Quick validation when touching either side:

  1. Build both LF_Client and LF_ClientLib; confirm the host-derived runtime alias lands next to the host (LF_Client.exe + LF_Client.dll on Windows, LF_Client + LF_Client.so on Linux).
  2. Launch LF_Client.exe with the bundled runtime present → normal startup.
  3. Launch LF_Client.exe --ClientLibPath <path> with a valid alternate runtime → host routes through the loaded library.
  4. Launch LF_Client.exe --ClientLibPath <path> --ClientLibCompatibilityVersion <other> and remove the runtime → host fails (no embedded fallback when compatibility differs).

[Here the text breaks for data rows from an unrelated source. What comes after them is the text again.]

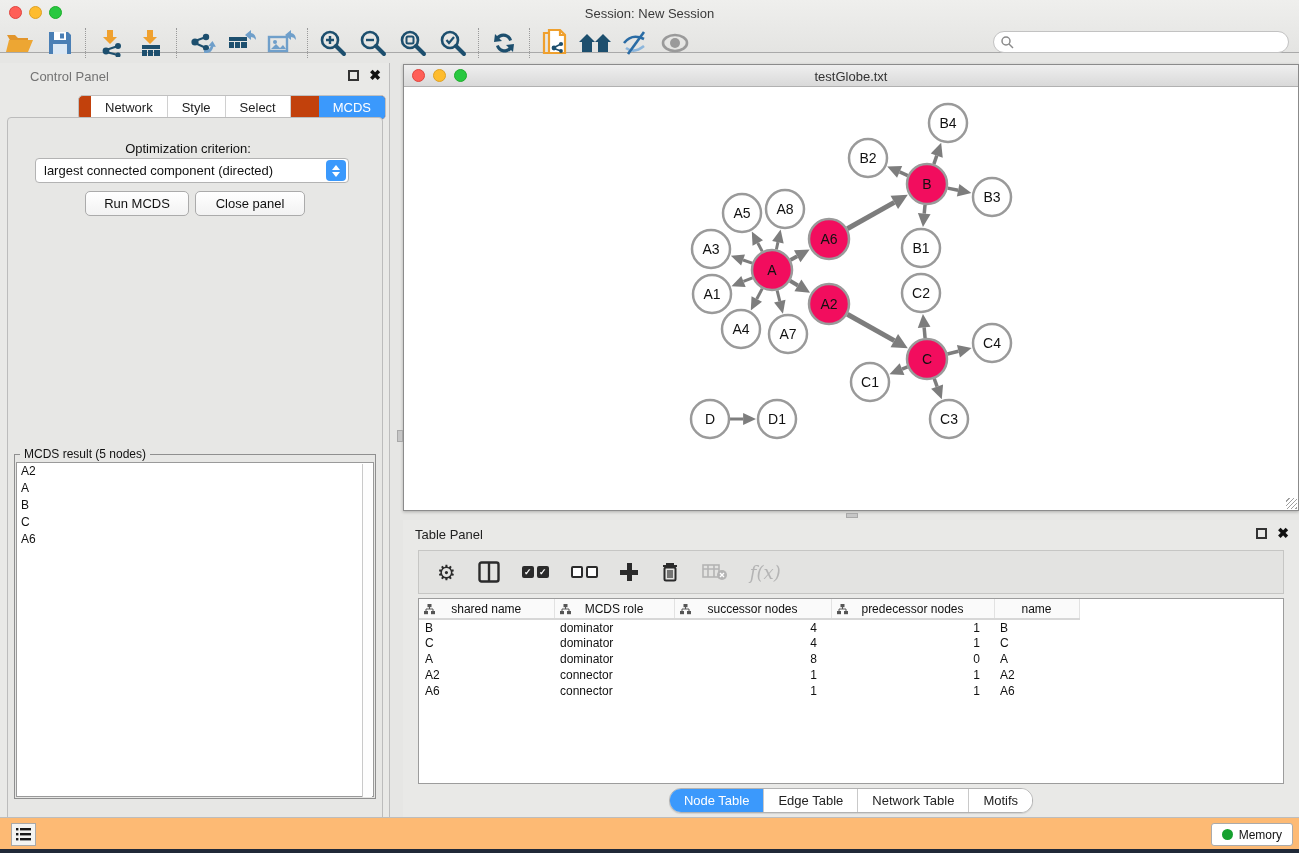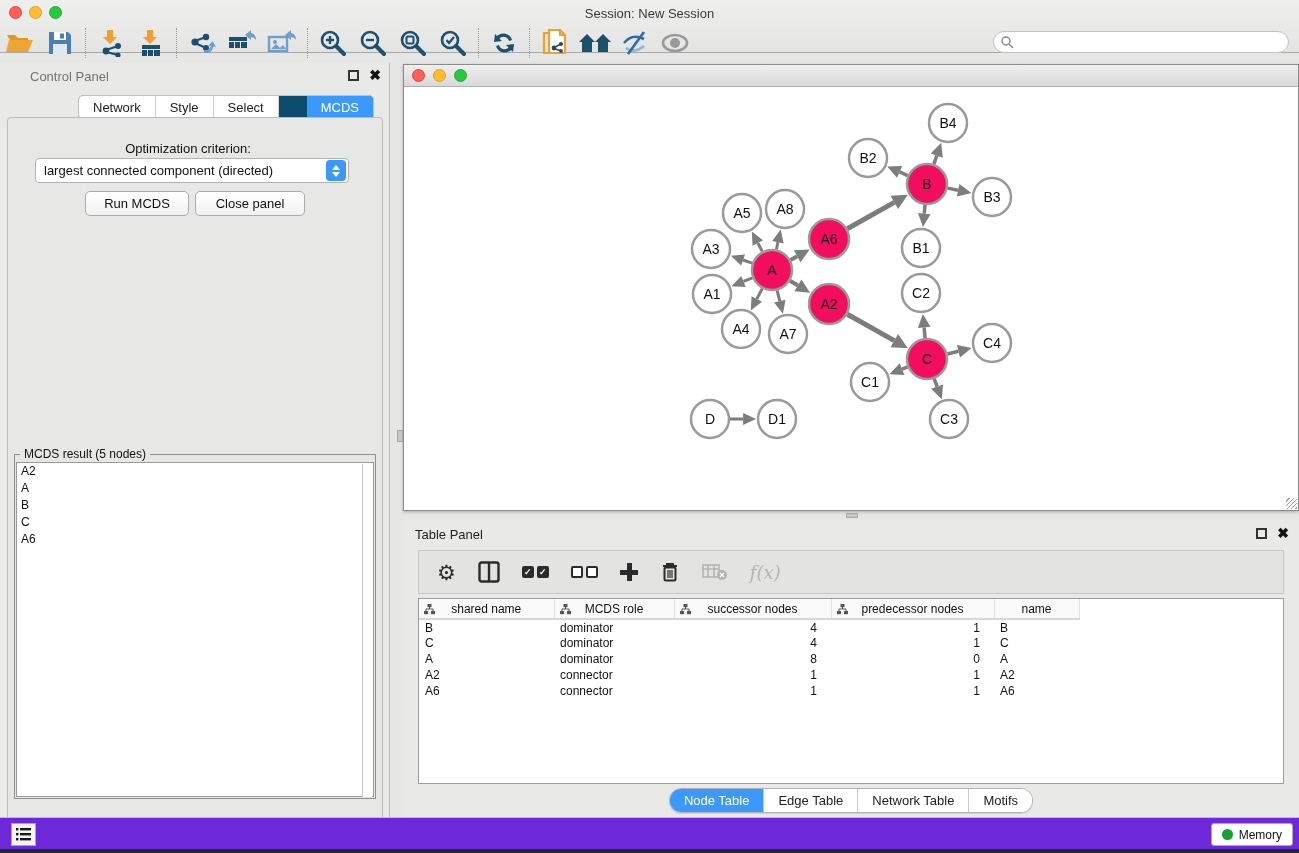"testGlobe.txt" div.abs { html: none -> <div>testGlobe.txt</div> }
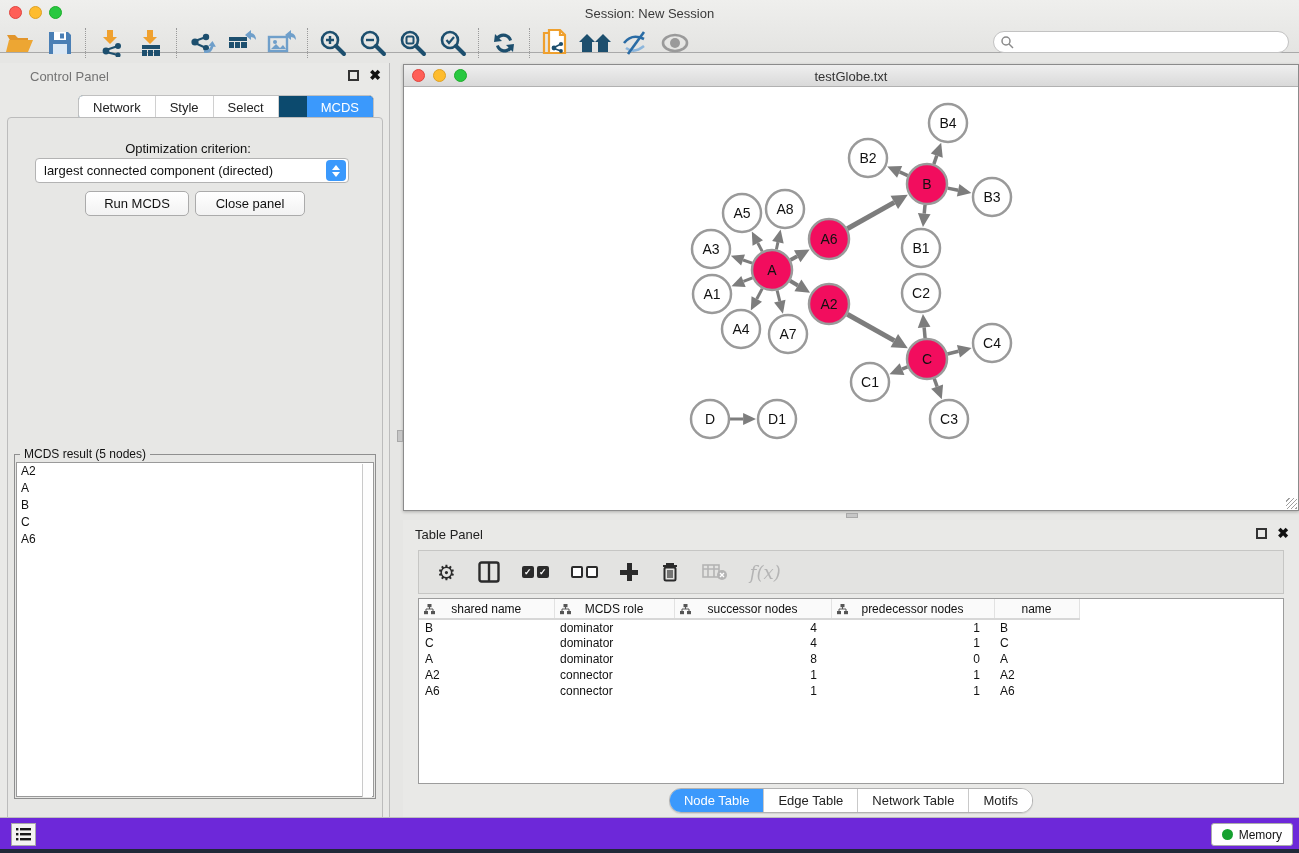"Network" #cp-tabs { background: #0c4a6e -> #c2410c; padding-left: none -> 12px }
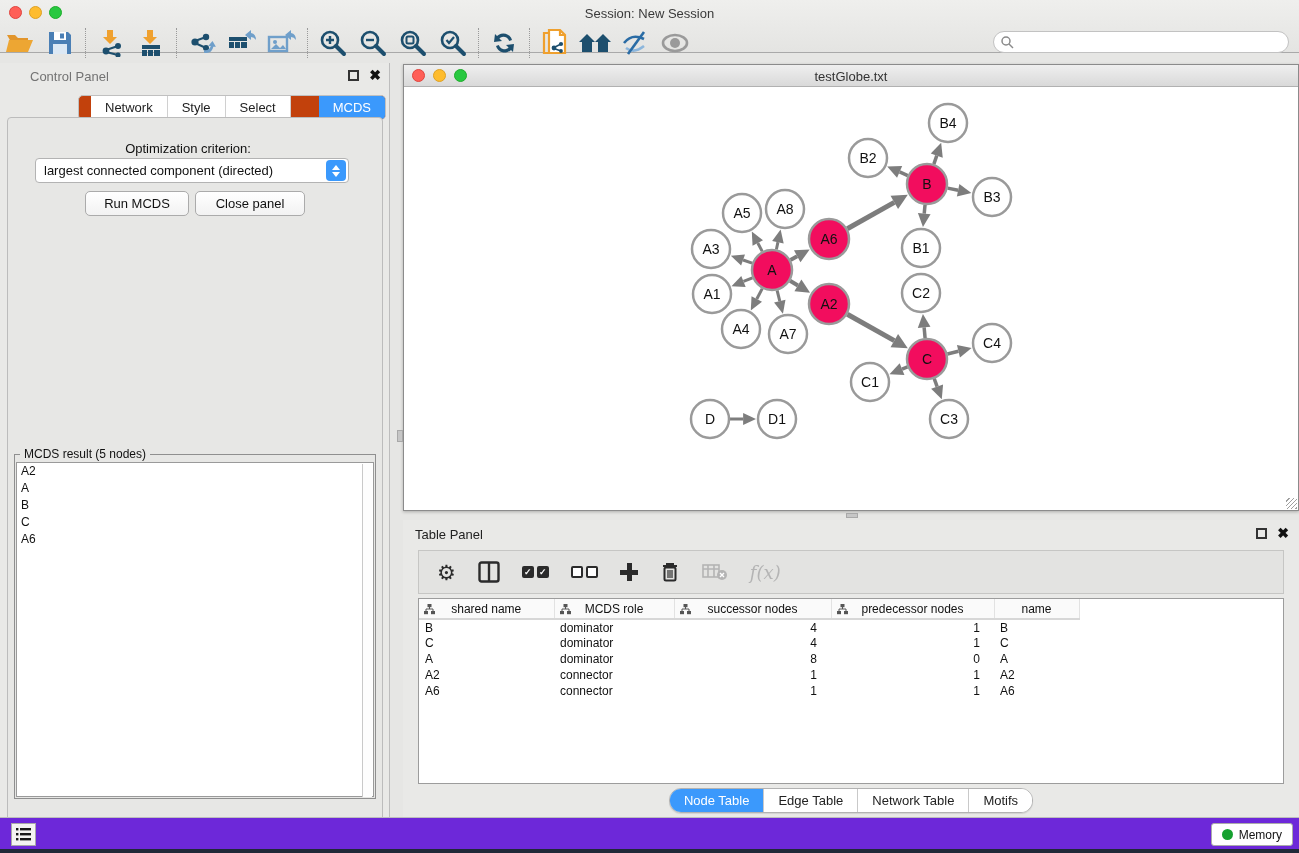"Memory" #status-bar { background: #6d28d9 -> #fdba74 }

  5. Point --ClientLibPath to an invalid path without --ClientLibCompatibilityVersion → host falls back to the embedded client.
  6. Re-run LF_UnitTests after ABI changes; Test_ClientRuntimeApi.cpp covers exports validation and compatibility helpers.
  7. Build a packaged server target and confirm <Settings.PlatformBinaries>/<target>/ (default PlatformBinaries/, sibling of the client-resources dir in the package layout) contains the runtime libraries the client will pull during startup binary sync.